California Among 18 States that Successfully Challenged "Vertical Employment" Liability Rule

Portions of the U.S. Department of Labor's new rule regarding vertical joint employer liability were tossed out by a federal judge this week following challenges by 18 states, including California. In State of New York, et. al. v. Eugene Scalia, et. al, the court said the new rules were arbitrary and capricious — leaving other joint employer rules susceptible to similar scrutiny and employers with uncertainty.

Joint employers, meaning more than one employer that meets the Fair Labor Standards Act's definition of "employer" for the same employee and thus all share in liability to the employee, can arise in two different scenarios: "horizontal" and "vertical" employment relationships. Generally speaking, horizontal employment relationships arise when two employers independently hire an employee, but are sufficiently associated (for example, agreeing to share the services of the employee) that the employers are jointly responsible for the other's compliance with the FLSA (including total hours worked and payment of overtime). Vertical employment often arises in a contractor-subcontractor scenario. The court explained vertical joint employment as follows:

"Imagine that an employee works for a contractor. A corporation hires the contractor. The contractor fails to pay the employee the minimum wage, as required by the FLSA. If the contractor and the corporation are the employee's joint employers, the employee can sue both the contractor and the corporation for back wages. In other words, the contractor and the corporation are both on the hook for the employee's damages. But if the contractor and the corporation are separate employers, then the employee can sue only the contractor. Note that the wages due to the employee are the same in either scenario."

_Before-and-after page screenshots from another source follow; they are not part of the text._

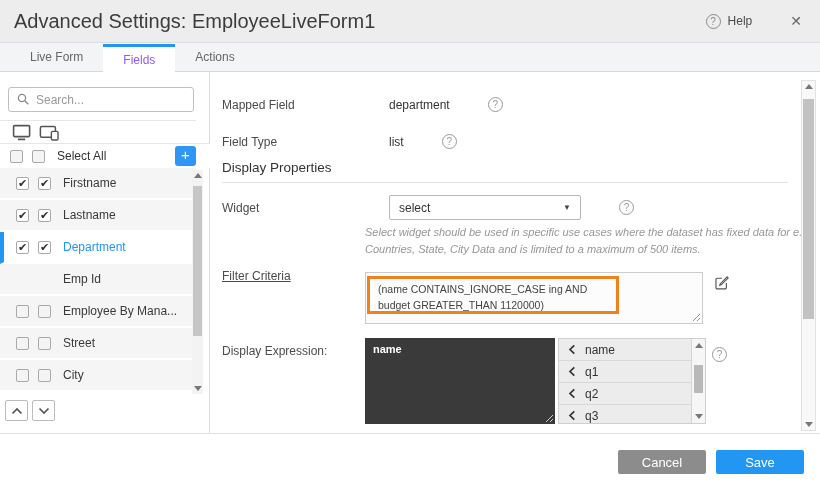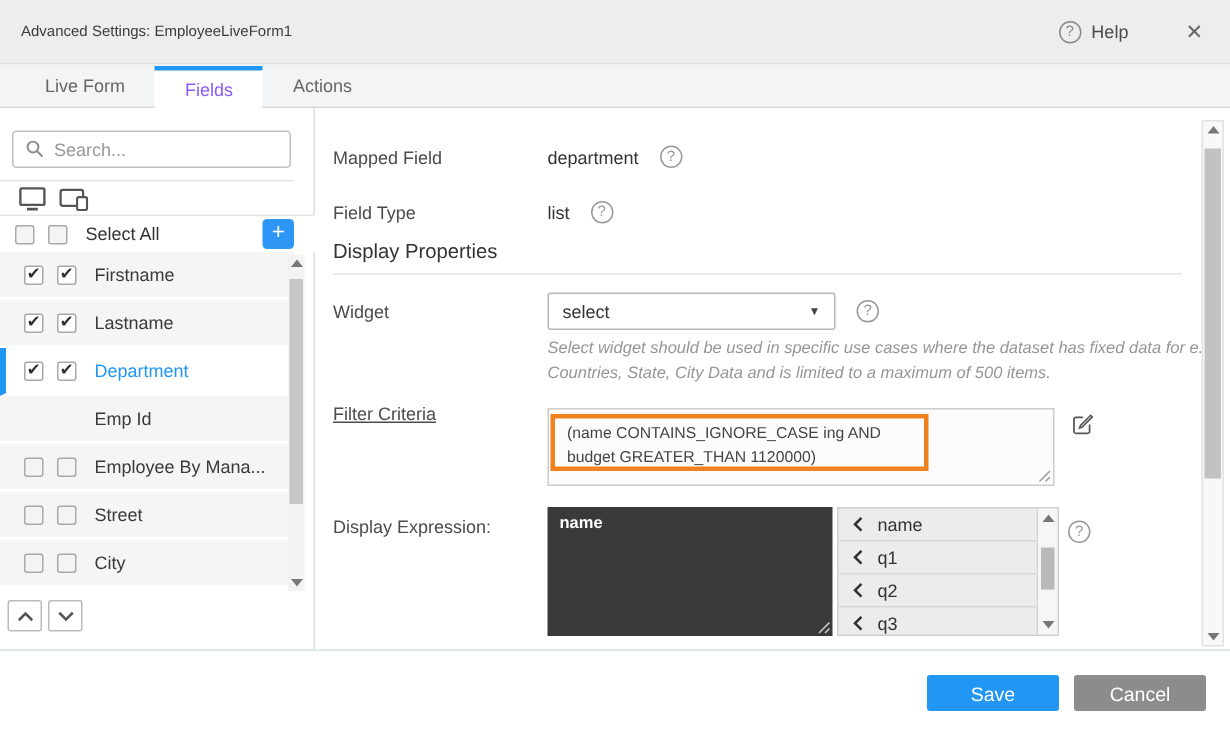"Advanced Settings: EmployeeLiveForm1" .title { font-size: 10px -> 20px }
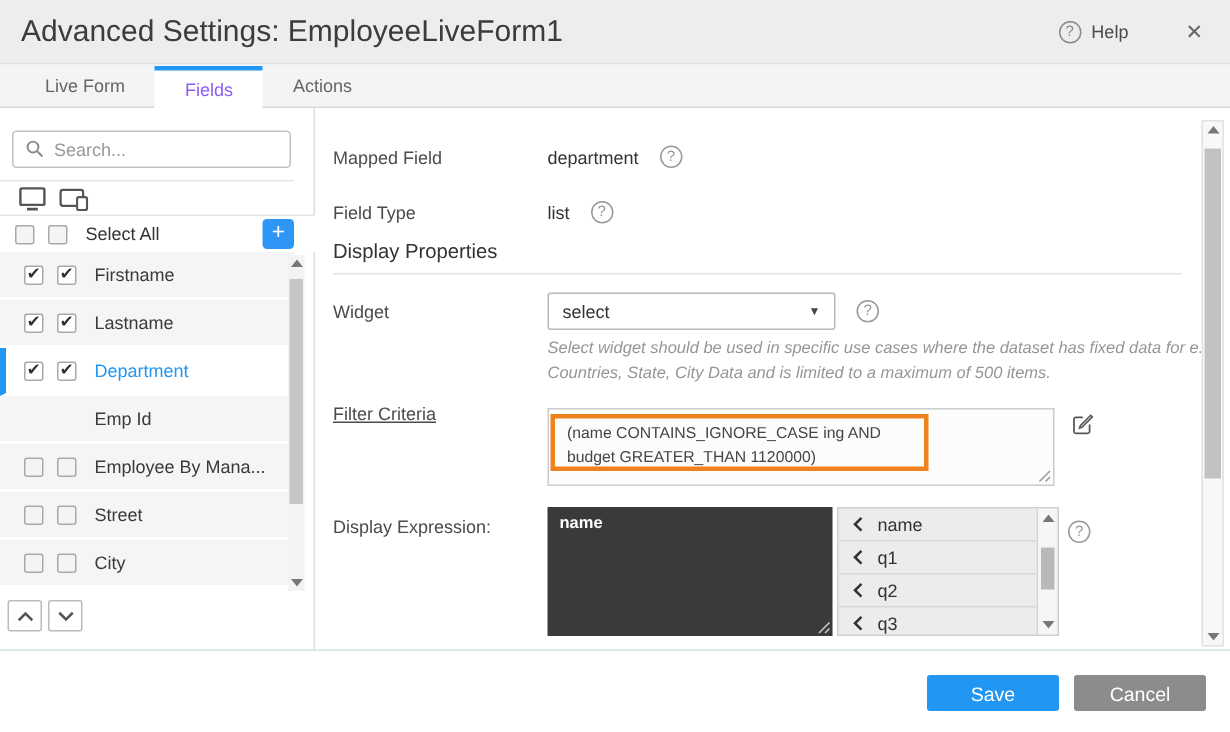"Mapped Field" .prow { gap: none -> 24px }
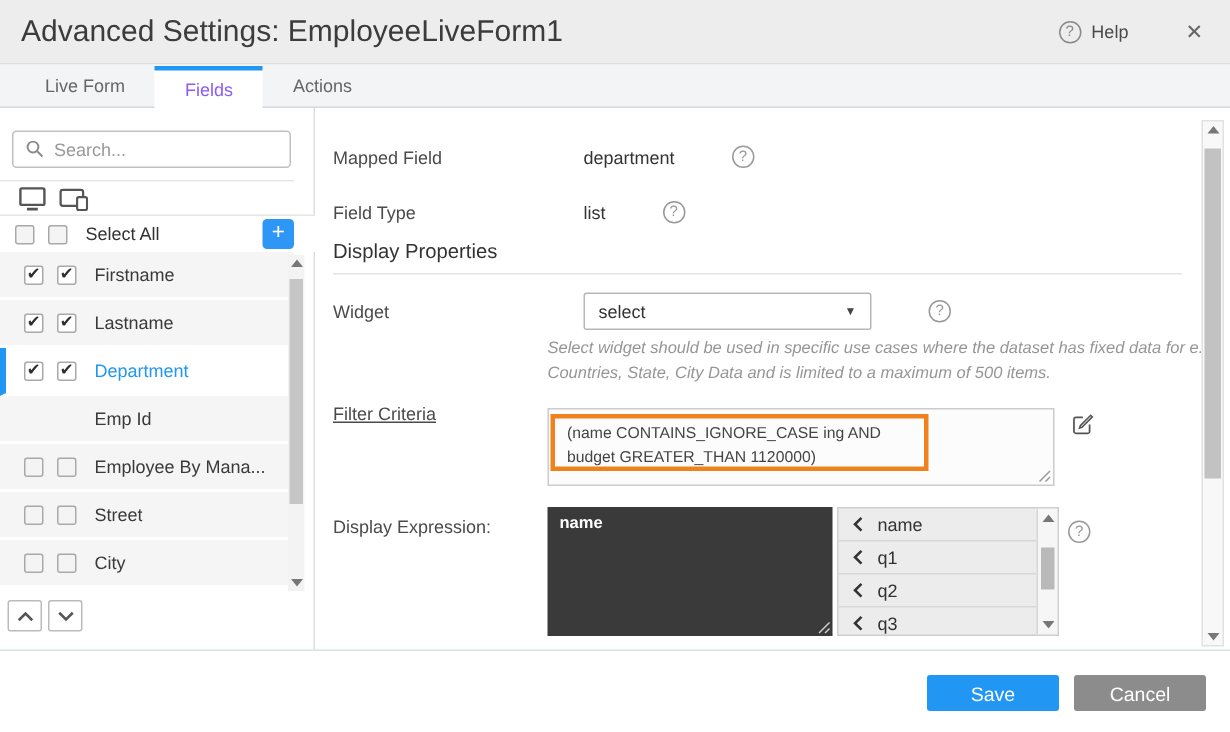"Save" button.btn { order: before "Cancel" -> after "Cancel" }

Following almost 57,000 comments on the proposed rulemaking and years of legal challenges to the longstanding and evolving doctrine of joint employer liability, the Department adopted a new joint employer rule on March 16. That new rule maintained the distinction between "vertical" and "horizontal" employment relationships but adopted an unambiguous four-factor balancing test for determining whether employers are vertical employers subject to joint liability. Specifically, the test considers whether the putative employer:

  1. hires or fires the employee,
  2. supervises and controls the employee's work schedule or conditions of employment to a substantial degree,
  3. determines the employee's rate and method of payment and
  4. maintains the employee's employment records.

In spite of this fully vetted rulemaking process, the court rejected the Department's new rule as arbitrary and capricious. While the court analyzed how this new "control-based" test for joint employment may be more narrow than the standard had evolved to become, the dispositive statement by the court as to why it rejected the rule was that "[i]f the Department departs from its prior interpretation, it must explain why ... And it must make more than a perfunctory attempt to consider important costs, including costs to workers, and explain why the benefits of the new rule outweigh those costs. Because the Final Rule does none of those things, it is legally infirm."

Unfortunately, the court's ruling has two significant effects.

One, the court's ruling that the Department's adoption of this new test was arbitrary and capricious places a higher burden on the Department and other government agencies' rulemaking process. Indeed, based on the court's rationale, it is highly likely that the National Labor Relations Board's recently published rule clarifying the "joint employer" definition will face the same scrutiny and may be overturned.

Two, the court's ruling only increases uncertainty for employers who are trying to grapple with the joint employer issue. Since 2012, joint employer liability has been a hotly contested and ever evolving topic with numerous government agencies, federal courts and state courts crafting and revising their own joint employer tests related to the FLSA, NLRA, OSHA, etc. This cacophony of joint employer rules places employers in the uneasy position of trying to determine what various and current joint employer standards are applicable to them, adopting policies based on the most stringent of those standards, and then questioning whether even that standard will be the one by which they are judged should their actions face legal challenges. Said differently, until such time as the United States Supreme Court renders a ruling on this issue, it is likely that employers will be left in limbo.